What to produce
Would you return every line of the listing below that has "Closing" in it?

▬▬▬▬▬▬▬▬▬▬

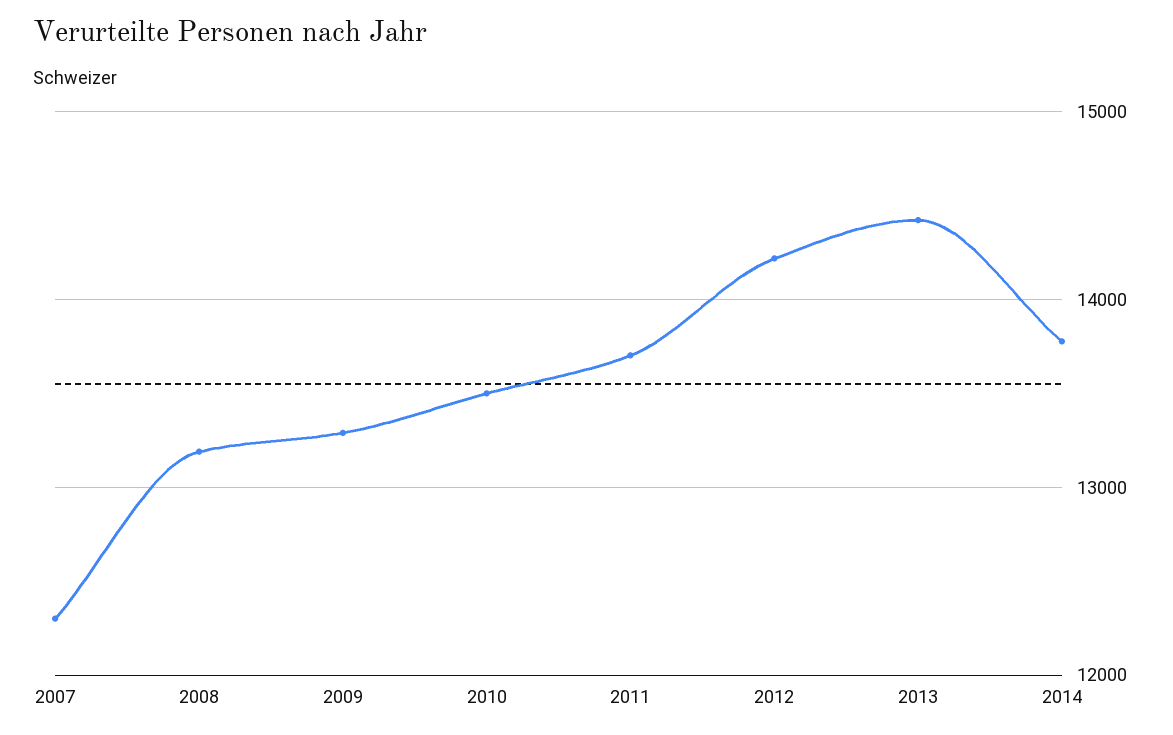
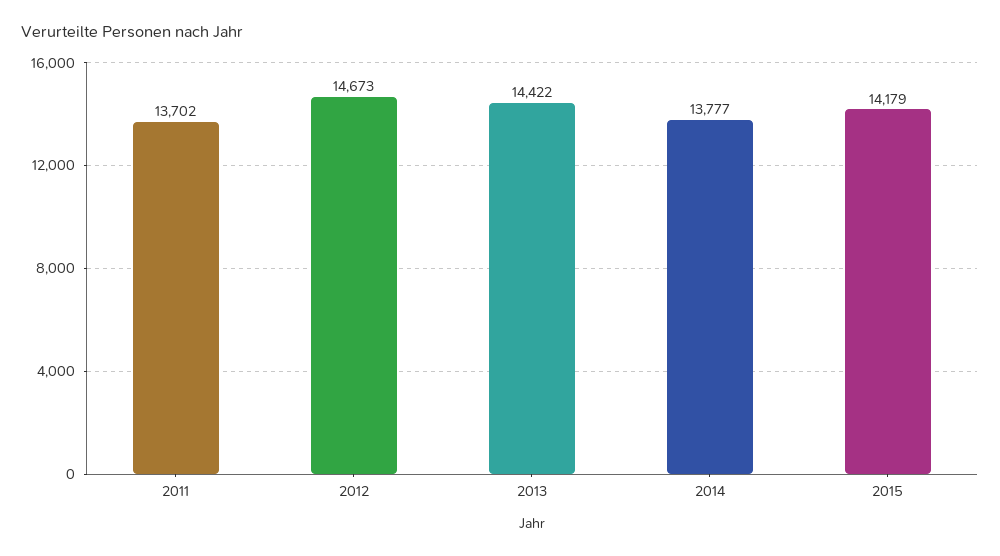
2007: 12300 -> none
2008: 13200 -> none
2009: 13300 -> none
2010: 13500 -> none
2012: 14200 -> 14673
2015: none -> 14179

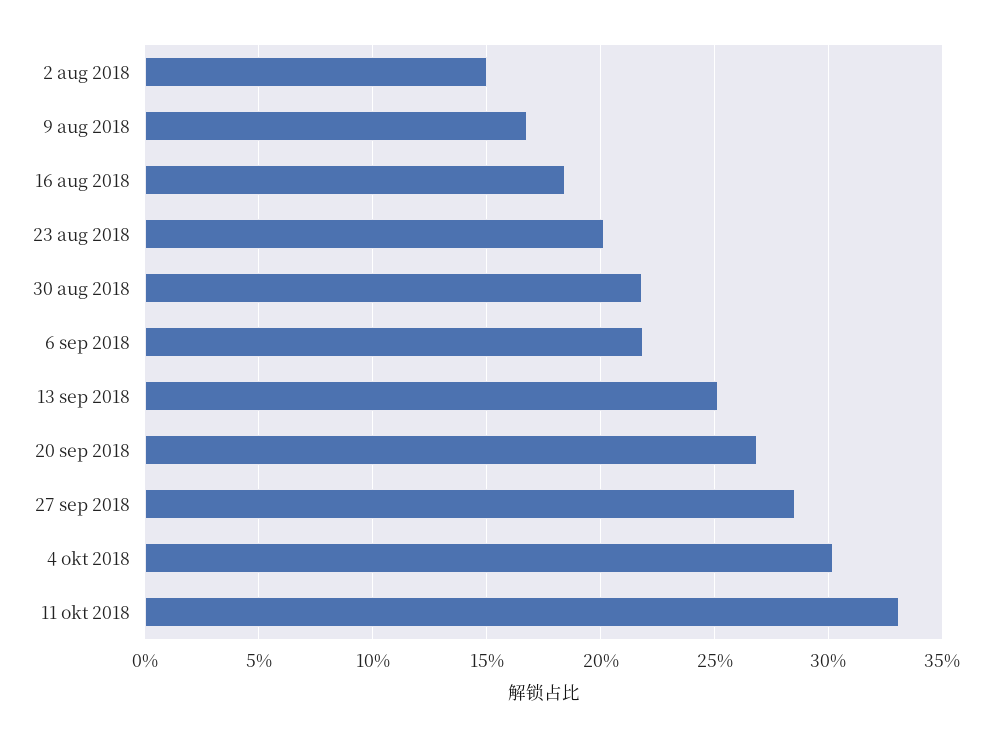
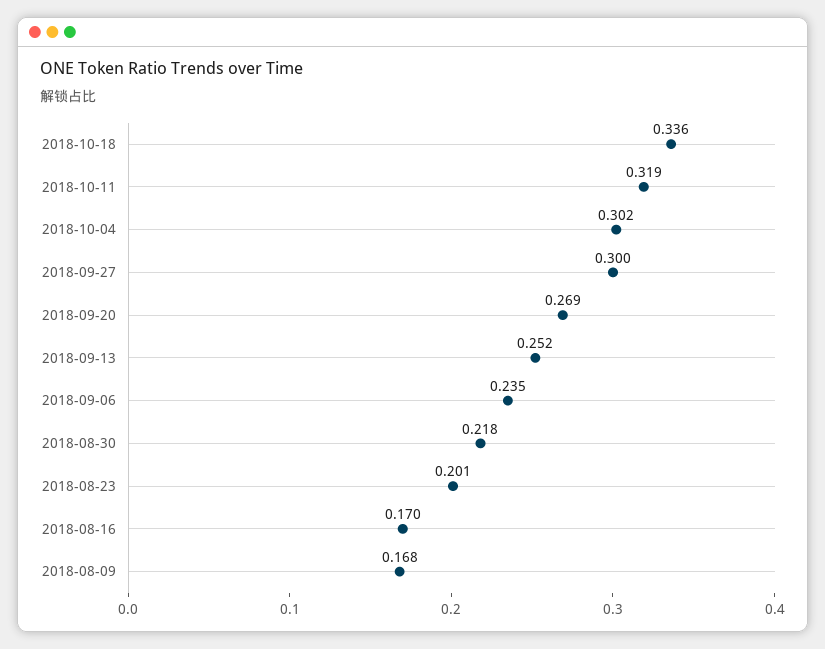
2 aug 2018: 0.15 -> none
16 aug 2018: 0.185 -> 0.17
6 sep 2018: 0.22 -> 0.235
27 sep 2018: 0.285 -> 0.3
11 okt 2018: 0.33 -> 0.319
2018-10-18: none -> 0.336

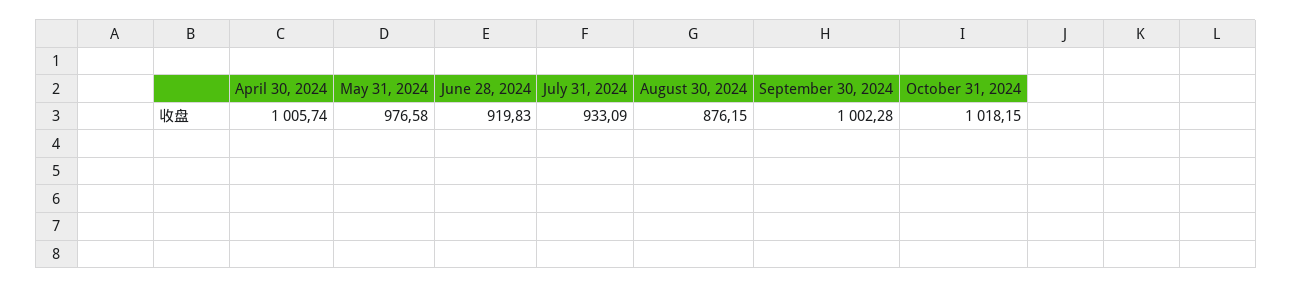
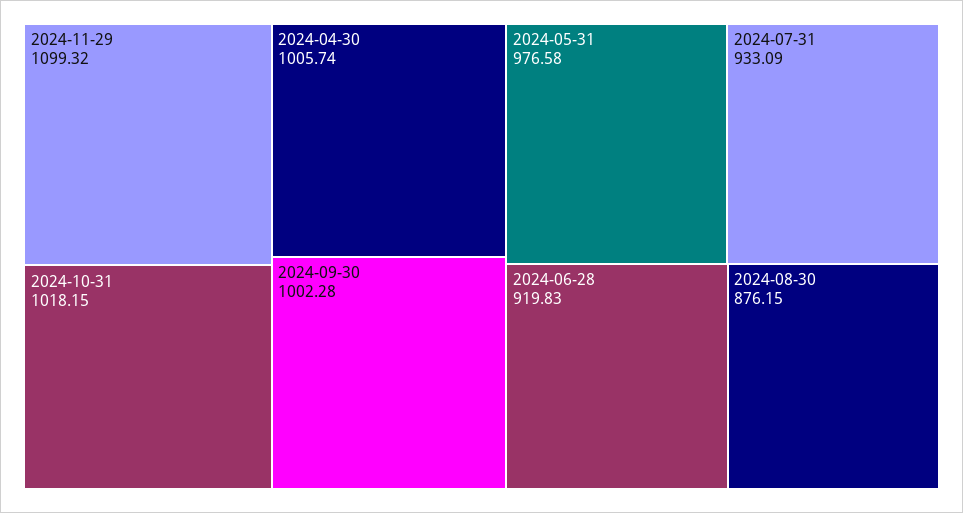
2024-11-29: none -> 1099.32

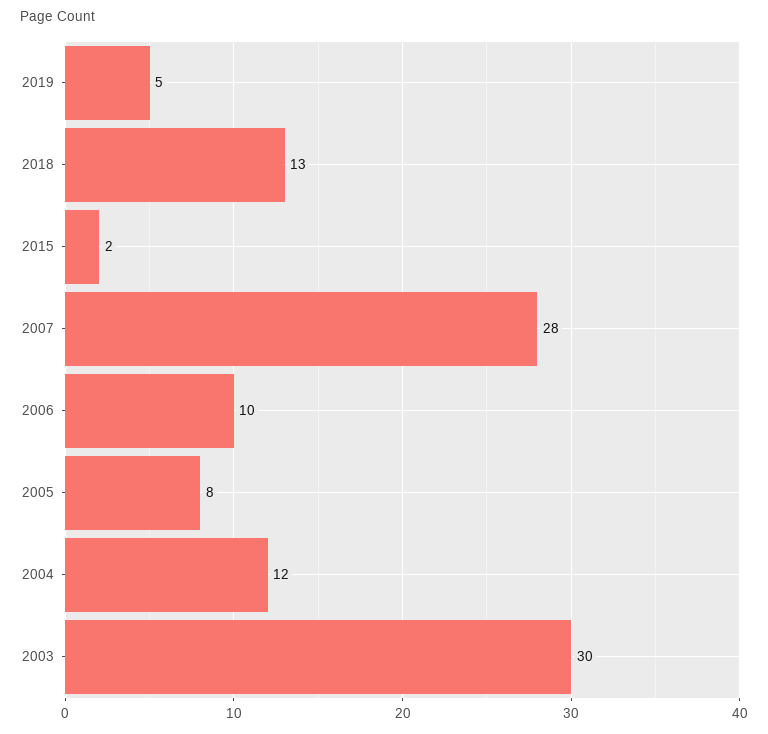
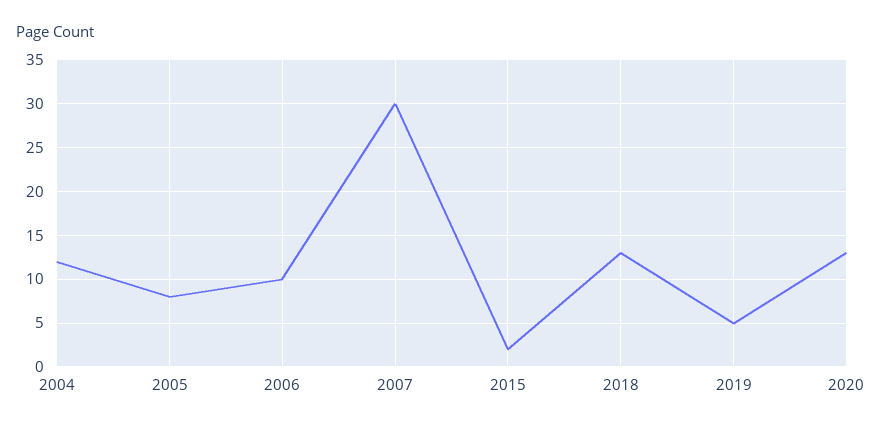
2007: 28 -> 30
2003: 30 -> none
2020: none -> 13

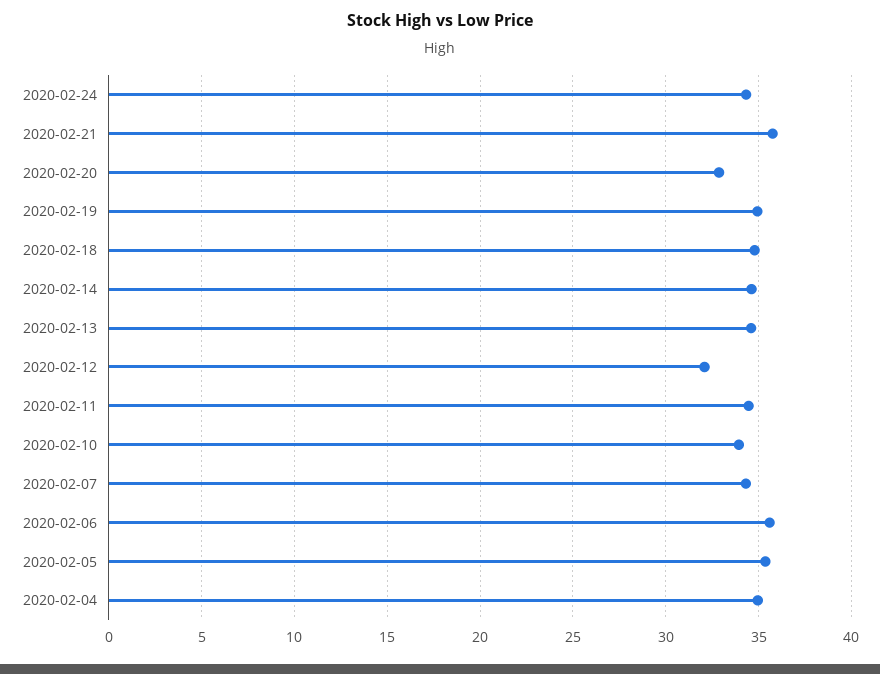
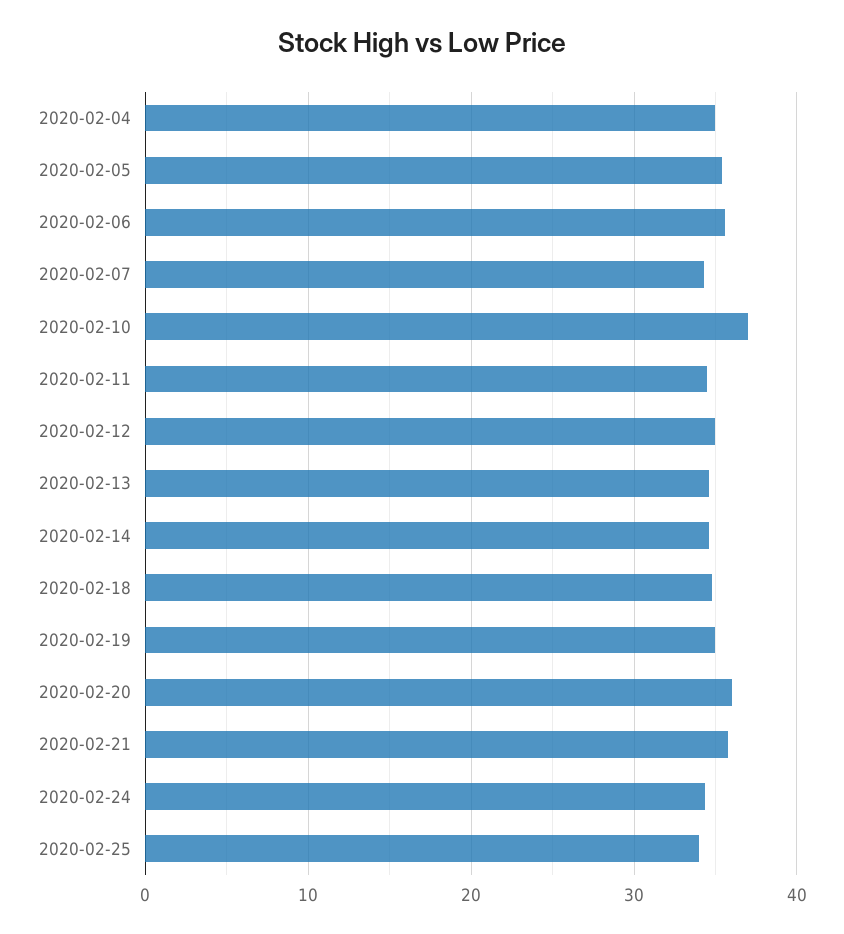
2020-02-20: 33 -> 36
2020-02-12: 32 -> 35
2020-02-10: 34 -> 37
2020-02-25: none -> 34

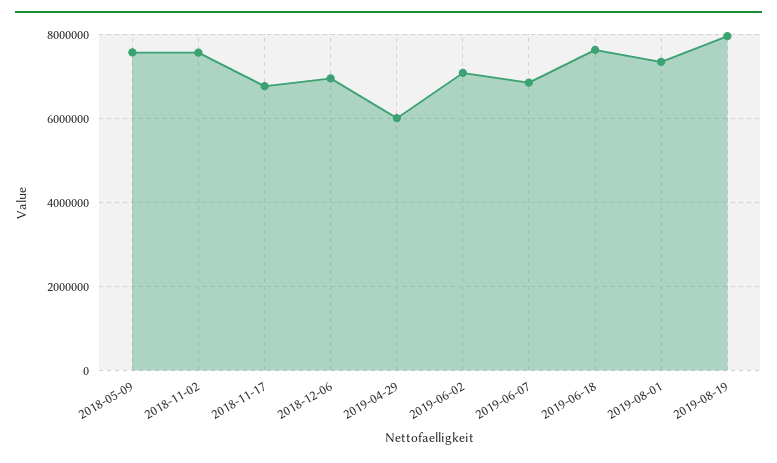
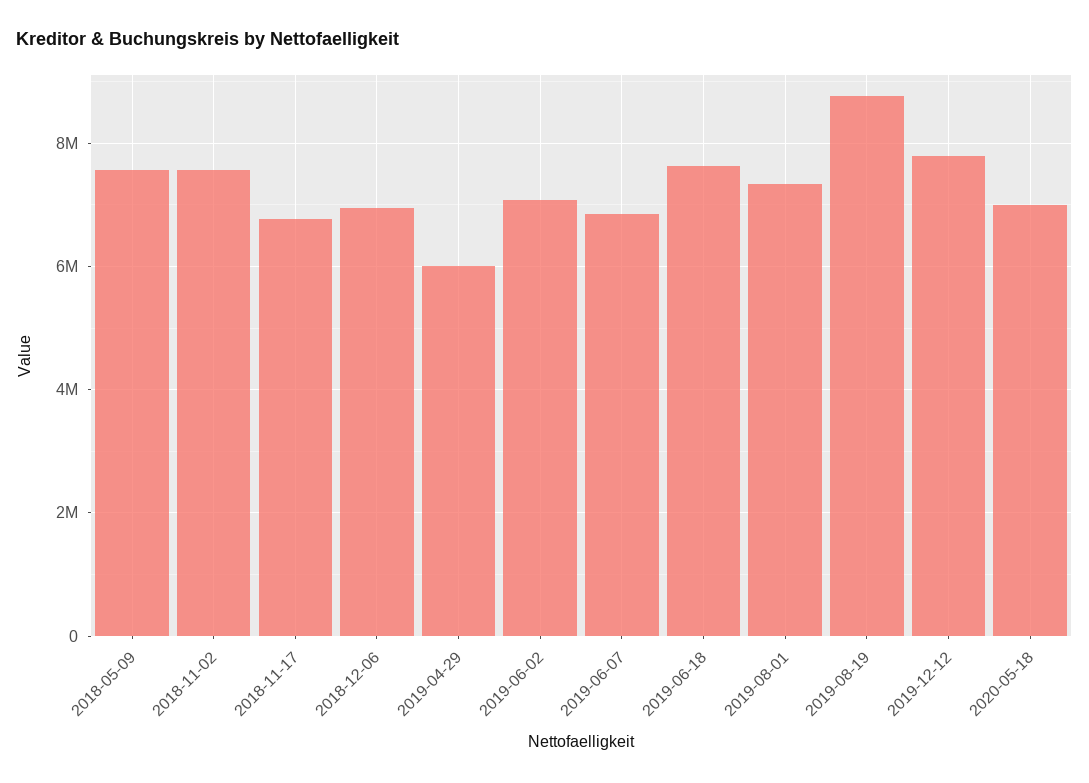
2019-08-19: 8000000 -> 8800000
2019-12-12: none -> 7800000
2020-05-18: none -> 7000000

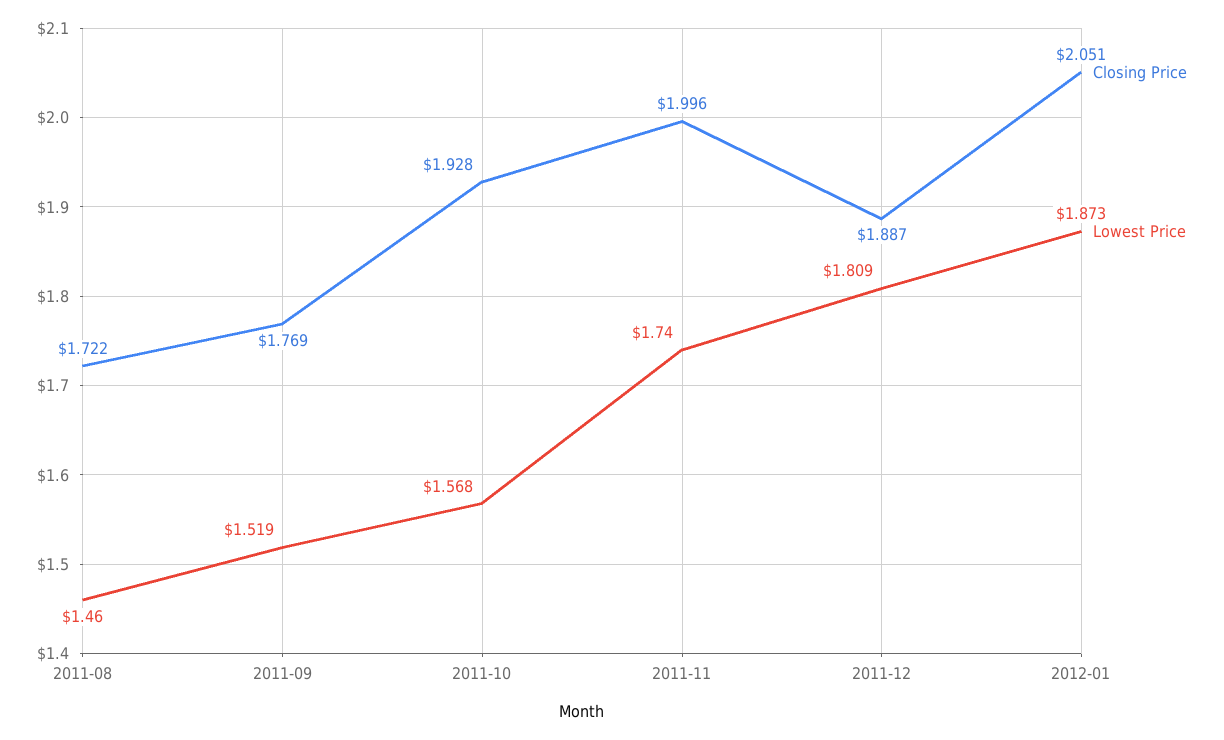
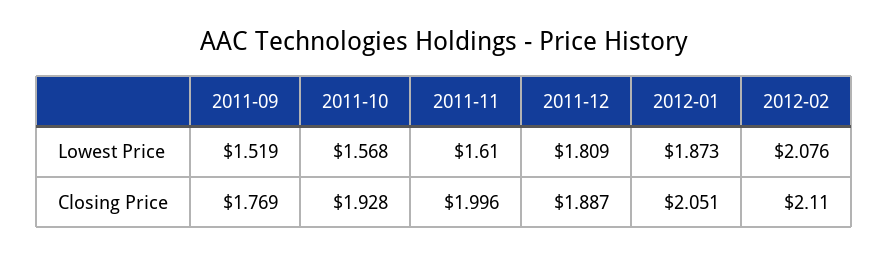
Closing Price, 2011-08: 1.722 -> none
Lowest Price, 2011-08: 1.46 -> none
Lowest Price, 2011-11: 1.74 -> 1.61
Lowest Price, 2012-02: none -> 2.076
Closing Price, 2012-02: none -> 2.11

▬▬▬▬▬▬▬▬▬▬

Response for this exercise
Closing Price, 2011-08: 1.722 -> none
Closing Price, 2012-02: none -> 2.11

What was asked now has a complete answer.